Steve Wasserman, the editor of the Los Angeles Times book review section, quit his job this week, and his resignation has prompted all sorts of comment in the blogosphere. It seems that book lovers around southern California had strong feelings about The Man in the White Suit ( his famously affected attire) and his long helm at the review. (Wasserman will now return to New York to work as a literary agent).
The talk made me wonder about the San Francisco Chronicle Book Review and its editor, Oscar Villalon. San Francisco regards itself as a literary town. On any given night, an interested reader can find an author talking at a bookstore. Toss a coin and walk into A Clean Well-Lighted Place For Books, Book Passage, Modern Times, or A Great Good Place For Books, among others, and you will find a worthy literary event.
Yet I hear very few people talking about the Chronicle Book Review. And virtually no discussion about Villalon's vision for it, which was definitely not the case in Los Angeles.
If you run Wasserman’s name through Technorati, a blog search engine, you get dozens of web hits. The same is not true for Villalon. (One of the hits is a Ghost Word post of a panel discussion featuring Villalon talking about the book review).
Scott over at Conversational Reading does a thumbnail review each week of the contents of the Book Review and often wishes the Chronicle reviewed more fiction – and fewer memoirs.

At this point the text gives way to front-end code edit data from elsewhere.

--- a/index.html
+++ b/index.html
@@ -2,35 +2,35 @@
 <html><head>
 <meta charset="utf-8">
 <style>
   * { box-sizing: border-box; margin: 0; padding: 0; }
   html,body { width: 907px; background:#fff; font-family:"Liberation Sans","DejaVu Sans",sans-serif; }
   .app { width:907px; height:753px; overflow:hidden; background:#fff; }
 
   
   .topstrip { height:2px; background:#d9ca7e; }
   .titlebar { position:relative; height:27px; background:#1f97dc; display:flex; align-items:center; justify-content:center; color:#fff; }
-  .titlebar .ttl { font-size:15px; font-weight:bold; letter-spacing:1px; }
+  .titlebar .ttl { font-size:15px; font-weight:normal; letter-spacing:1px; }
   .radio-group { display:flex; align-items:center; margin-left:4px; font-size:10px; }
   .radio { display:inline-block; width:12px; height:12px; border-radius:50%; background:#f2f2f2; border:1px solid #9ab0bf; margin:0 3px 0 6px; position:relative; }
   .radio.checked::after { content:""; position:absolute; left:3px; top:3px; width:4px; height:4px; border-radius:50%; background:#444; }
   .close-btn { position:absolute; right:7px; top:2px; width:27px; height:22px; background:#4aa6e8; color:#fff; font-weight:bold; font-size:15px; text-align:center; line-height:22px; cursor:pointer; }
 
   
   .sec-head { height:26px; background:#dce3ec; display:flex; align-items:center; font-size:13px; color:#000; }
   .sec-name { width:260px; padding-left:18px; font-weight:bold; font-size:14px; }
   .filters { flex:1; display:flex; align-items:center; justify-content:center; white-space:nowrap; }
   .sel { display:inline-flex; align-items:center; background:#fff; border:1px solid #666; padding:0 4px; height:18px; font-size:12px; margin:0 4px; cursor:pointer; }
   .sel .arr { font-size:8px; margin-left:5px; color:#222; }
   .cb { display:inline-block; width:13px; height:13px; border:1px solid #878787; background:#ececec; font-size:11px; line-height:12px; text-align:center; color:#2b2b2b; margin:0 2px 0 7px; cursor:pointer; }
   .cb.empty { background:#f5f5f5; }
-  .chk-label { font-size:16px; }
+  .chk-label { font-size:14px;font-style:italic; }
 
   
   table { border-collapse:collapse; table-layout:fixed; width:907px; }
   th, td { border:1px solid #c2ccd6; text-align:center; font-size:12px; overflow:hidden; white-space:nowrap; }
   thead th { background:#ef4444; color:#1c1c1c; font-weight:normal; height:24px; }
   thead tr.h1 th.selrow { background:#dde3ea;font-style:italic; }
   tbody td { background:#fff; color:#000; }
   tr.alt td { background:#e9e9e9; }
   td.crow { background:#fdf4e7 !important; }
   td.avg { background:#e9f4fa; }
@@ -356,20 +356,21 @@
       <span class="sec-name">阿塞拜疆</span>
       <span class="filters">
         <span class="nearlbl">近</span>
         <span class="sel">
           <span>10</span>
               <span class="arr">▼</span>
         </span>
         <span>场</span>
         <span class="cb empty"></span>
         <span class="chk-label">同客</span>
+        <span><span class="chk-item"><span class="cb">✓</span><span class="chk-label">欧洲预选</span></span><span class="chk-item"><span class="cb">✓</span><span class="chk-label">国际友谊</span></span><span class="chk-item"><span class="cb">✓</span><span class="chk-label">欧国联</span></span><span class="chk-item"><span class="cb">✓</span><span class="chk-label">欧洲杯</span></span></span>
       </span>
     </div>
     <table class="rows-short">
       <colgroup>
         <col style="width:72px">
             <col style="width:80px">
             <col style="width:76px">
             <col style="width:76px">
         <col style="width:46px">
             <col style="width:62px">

Most weeks, Scott only hands the Chronicle a decent, not outstanding grade. (Another Bay Area literary blogger, Ed at the Return of the Reluctant, reviews the New York Times Book Review each week, either rewarding or denying editor Sam Tannenhaus a brownie.)

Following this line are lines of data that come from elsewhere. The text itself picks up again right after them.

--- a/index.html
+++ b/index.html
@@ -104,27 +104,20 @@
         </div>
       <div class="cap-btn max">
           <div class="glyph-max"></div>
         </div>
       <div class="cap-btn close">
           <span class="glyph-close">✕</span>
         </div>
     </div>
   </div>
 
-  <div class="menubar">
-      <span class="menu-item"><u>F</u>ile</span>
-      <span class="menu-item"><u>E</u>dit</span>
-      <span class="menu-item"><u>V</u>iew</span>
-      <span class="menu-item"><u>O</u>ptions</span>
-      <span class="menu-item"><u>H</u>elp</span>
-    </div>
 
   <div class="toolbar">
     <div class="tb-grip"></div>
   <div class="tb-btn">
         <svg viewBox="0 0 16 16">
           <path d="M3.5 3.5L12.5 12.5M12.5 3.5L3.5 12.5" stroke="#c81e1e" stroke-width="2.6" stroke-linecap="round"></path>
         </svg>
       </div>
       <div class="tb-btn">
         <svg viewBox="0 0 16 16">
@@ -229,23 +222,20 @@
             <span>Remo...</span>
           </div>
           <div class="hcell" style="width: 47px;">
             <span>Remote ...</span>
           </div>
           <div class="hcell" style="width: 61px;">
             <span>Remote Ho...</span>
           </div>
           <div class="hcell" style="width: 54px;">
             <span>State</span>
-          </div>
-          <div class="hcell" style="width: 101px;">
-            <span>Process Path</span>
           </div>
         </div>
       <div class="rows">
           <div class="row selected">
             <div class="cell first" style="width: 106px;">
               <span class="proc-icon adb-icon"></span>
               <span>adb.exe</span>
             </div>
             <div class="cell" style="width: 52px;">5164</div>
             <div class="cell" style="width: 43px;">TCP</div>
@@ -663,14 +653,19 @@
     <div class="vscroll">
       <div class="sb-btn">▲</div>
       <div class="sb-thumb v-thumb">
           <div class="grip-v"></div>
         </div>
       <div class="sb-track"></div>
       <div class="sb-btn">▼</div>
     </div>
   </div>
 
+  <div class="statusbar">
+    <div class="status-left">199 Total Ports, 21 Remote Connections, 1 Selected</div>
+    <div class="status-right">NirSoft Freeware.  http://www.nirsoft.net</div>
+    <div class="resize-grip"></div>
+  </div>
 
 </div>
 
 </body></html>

It’s hard to gauge the influence of the book review. How much does its reviews drive sales, particularly for its bestseller list? But I know it has loyal readers. When Chronicle editor Phil Bronstein eliminated the pullout, stand-alone book review from the Sunday Pink section a few years ago, readers rose up and complained so loudly that he reversed his decision.
Are we more polite in San Francisco? Are we less critical than our fellow Californians? Is the book review already doing its job? Is it just that Villalon is a genuinely nice person who often agrees to appear at charity events and makes apparent his appreciation for lesser-known books?
Does anyone have any ideas why LA seems more passionate about its book review section than SF does?